Solicitors and probation staff begin a two-day joint walkout today in protest over the government’s criminal legal aid cuts and plans to privatise most of the probation service. 

Thousands of lawyers are expected to walk out across the country.

In London today the focus will be at Westminster Magistrates’ Court. Tomorrow campaigners will gather in Westminster at 2pm before processing to the Ministry of Justice to wish justice secretary Chris Grayling 'happy birthday'.

Demonstrations will also take place in Manchester, Sheffield, Leeds, Hull, Liverpool and Birmingham.

The Law Society said it would ‘support and respect’ solicitors’ decisions either to take part or work normally.
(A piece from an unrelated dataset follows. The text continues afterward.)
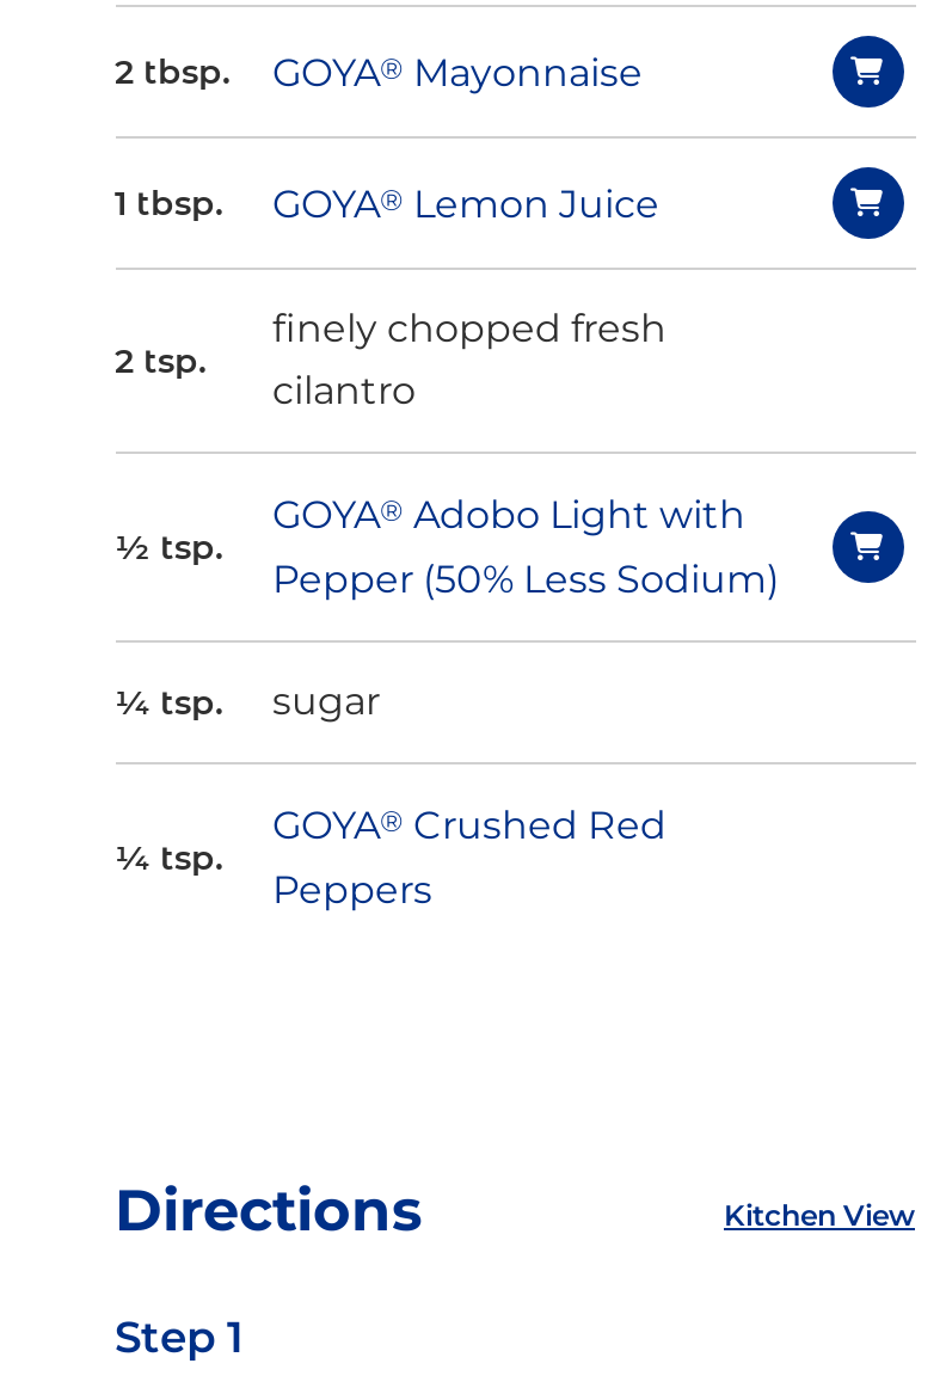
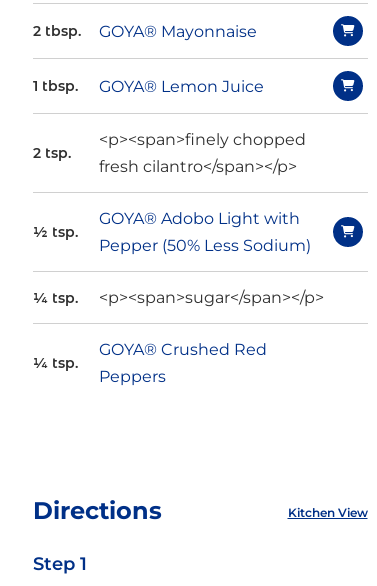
[272,307,666,414] finely chopped fresh | cilantro -> [98,130,306,176] <p><span>finely chopped | fresh cilantro</span></p>
[272,679,380,725] sugar -> [98,288,324,307] <p><span>sugar</span></p>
'We fully understand why some criminal lawyers have reached the point of despair after two decades without increases in legal aid rates, shrinking volumes of work and the MoJ’s further cuts,' a spokesperson said.

Despite the deal done by bar leaders and the MoJ last week postponing barristers’ fee cuts, many criminal barristers are expected to join the action, which could bring much of the criminal justice system to a standstill.

John Cooper QC, of 25 Bedford Row, told the Gazette: ‘The majority of criminal barristers will support the solicitors’ days of action. We continue in the rank and file of the bar to stand shoulder to shoulder with our solicitor colleagues.’

Criminal defence solicitors warn that under the new fee and contract arrangements two-thirds of legal aid firms will fail in the next year.

Probation officers argue that outsourcing the supervision of offenders to private and voluntary organisations is taking a gamble on public protection.

Nicola Hill, president of the London Criminal Courts Solicitors Association, said: ‘What’s happening to probation and criminal legal aid belongs to the same sorry story. That’s why criminal defence solicitors are standing by colleagues in probation.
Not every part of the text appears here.